### DESCRIPTION OF THE TASK:
Filter these entries, keeping only lines that hold the word "lots".

*** Begin section ***

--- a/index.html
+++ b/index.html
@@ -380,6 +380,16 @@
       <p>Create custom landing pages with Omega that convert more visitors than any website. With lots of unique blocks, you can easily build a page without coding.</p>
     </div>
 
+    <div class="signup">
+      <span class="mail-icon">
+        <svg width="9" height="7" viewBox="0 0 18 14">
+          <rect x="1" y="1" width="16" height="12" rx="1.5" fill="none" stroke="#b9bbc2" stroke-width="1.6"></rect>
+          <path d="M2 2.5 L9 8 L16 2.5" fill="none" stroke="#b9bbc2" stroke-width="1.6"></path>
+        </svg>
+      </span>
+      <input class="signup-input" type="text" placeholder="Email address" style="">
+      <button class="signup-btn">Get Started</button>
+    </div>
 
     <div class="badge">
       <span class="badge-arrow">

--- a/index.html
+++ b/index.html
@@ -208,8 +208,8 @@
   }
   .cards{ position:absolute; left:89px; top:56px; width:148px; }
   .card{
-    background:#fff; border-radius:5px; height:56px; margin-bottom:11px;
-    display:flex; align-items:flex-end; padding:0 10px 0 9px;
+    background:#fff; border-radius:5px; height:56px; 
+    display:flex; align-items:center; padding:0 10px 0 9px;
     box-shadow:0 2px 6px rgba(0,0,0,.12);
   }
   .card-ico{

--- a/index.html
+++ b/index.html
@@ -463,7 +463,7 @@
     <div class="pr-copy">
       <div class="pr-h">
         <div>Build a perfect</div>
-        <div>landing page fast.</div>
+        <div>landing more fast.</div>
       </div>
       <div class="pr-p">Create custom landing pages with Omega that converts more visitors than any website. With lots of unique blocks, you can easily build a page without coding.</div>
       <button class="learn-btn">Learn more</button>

*** End section ***
*** Begin section ***

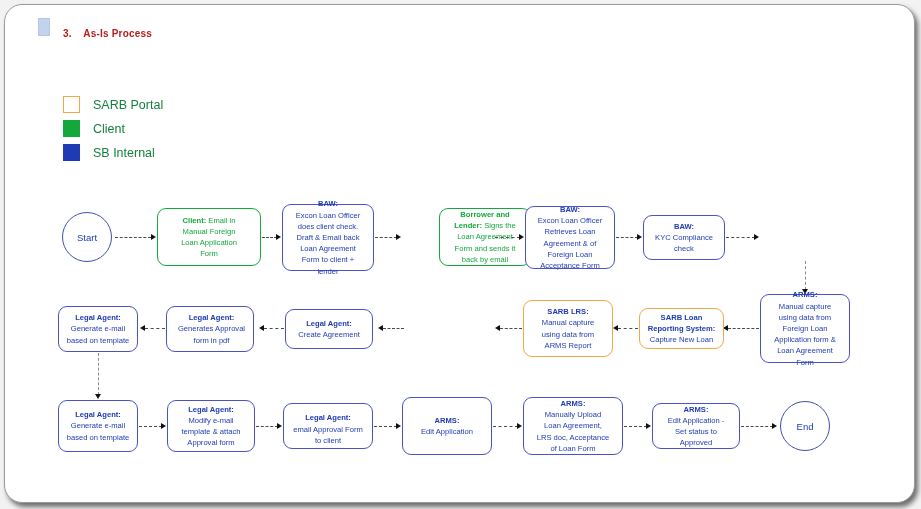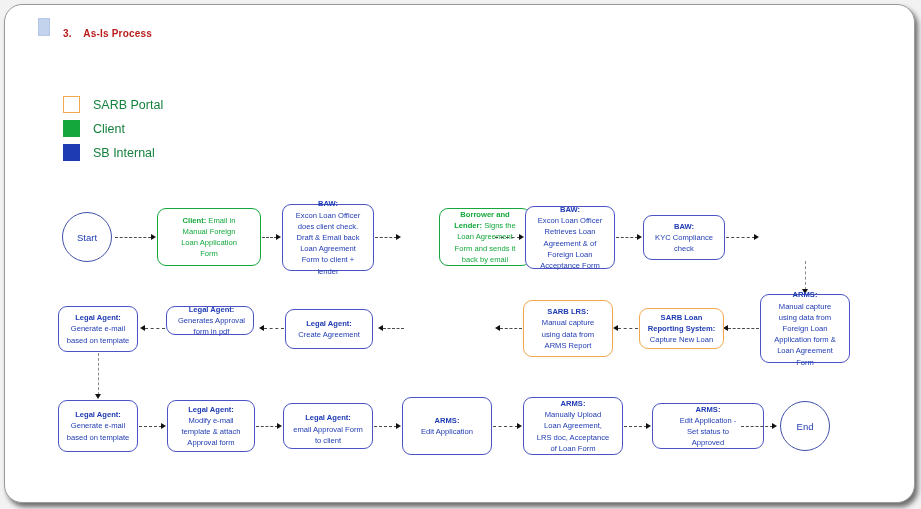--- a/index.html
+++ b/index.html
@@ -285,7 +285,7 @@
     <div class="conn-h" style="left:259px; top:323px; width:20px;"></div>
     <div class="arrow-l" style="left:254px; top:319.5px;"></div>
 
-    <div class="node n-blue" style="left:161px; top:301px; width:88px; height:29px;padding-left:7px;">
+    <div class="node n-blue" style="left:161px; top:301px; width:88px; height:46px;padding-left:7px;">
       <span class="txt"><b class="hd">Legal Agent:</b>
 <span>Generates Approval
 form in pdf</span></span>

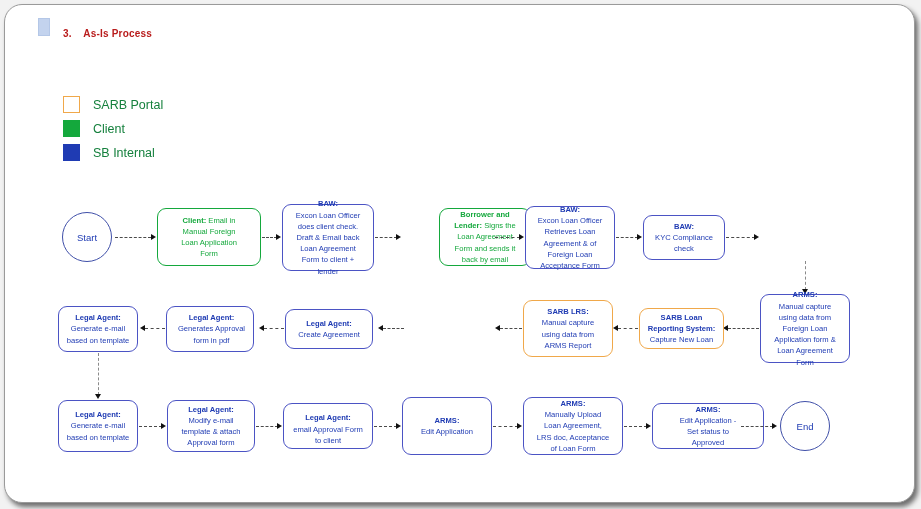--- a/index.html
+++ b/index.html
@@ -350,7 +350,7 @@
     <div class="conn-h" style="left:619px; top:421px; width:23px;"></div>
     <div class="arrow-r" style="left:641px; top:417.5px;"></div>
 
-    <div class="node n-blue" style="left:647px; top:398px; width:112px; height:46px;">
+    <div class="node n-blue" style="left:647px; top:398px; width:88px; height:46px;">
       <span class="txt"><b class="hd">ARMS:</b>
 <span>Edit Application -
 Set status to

*** End section ***
*** Begin section ***

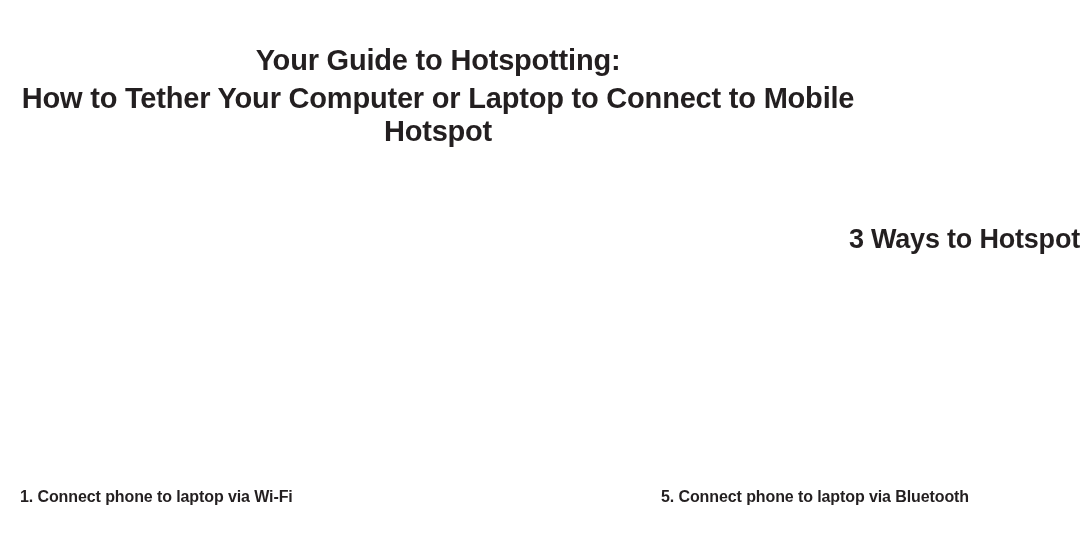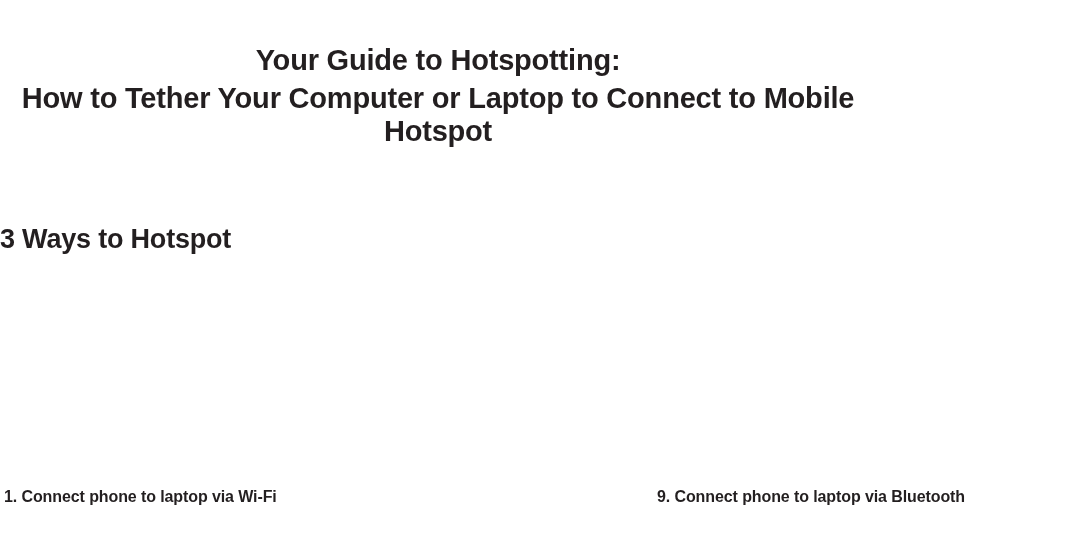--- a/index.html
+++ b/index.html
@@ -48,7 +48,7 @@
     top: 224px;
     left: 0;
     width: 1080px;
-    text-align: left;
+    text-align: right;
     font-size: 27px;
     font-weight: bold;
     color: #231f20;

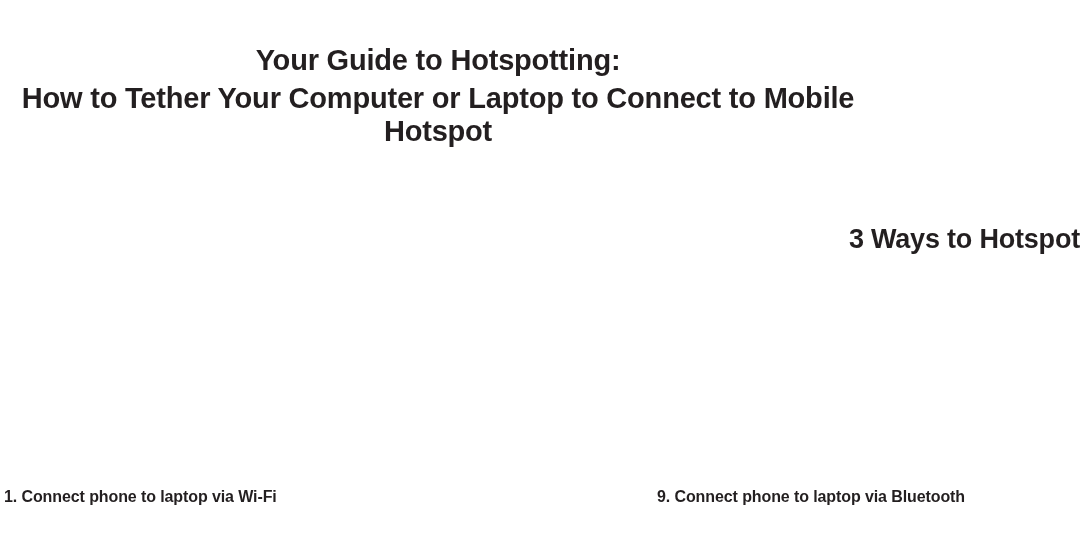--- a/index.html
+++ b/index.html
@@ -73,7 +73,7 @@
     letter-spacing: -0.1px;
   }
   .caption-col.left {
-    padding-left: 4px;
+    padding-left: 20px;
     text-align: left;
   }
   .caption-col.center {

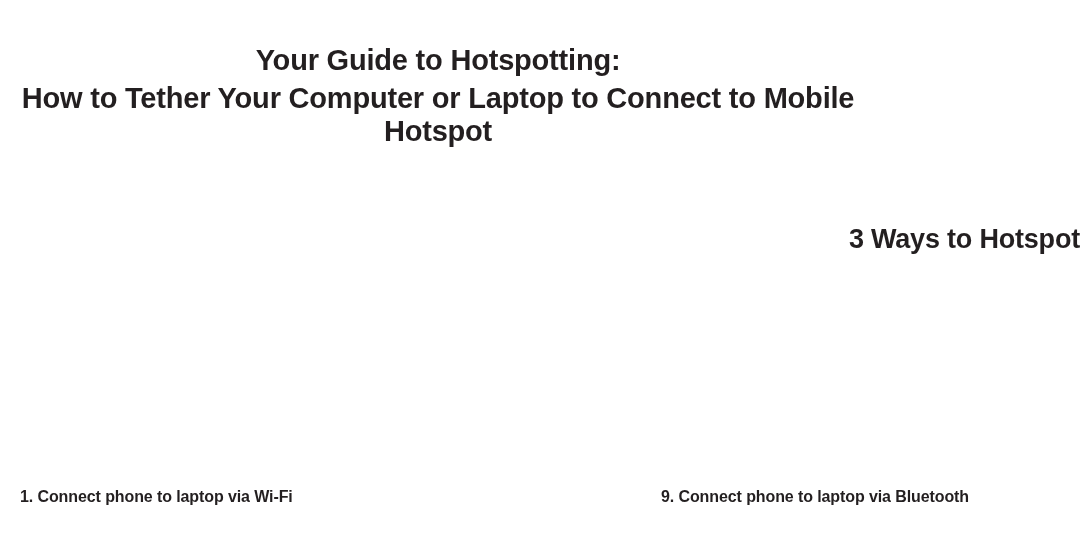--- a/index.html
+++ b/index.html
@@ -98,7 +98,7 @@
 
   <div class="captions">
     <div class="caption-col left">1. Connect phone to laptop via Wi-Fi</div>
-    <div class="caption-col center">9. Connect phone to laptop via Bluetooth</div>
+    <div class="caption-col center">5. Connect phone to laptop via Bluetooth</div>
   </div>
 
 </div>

*** End section ***

### ANSWER BELOW:
       <p>Create custom landing pages with Omega that convert more visitors than any website. With lots of unique blocks, you can easily build a page without coding.</p>
       <div class="pr-p">Create custom landing pages with Omega that converts more visitors than any website. With lots of unique blocks, you can easily build a page without coding.</div>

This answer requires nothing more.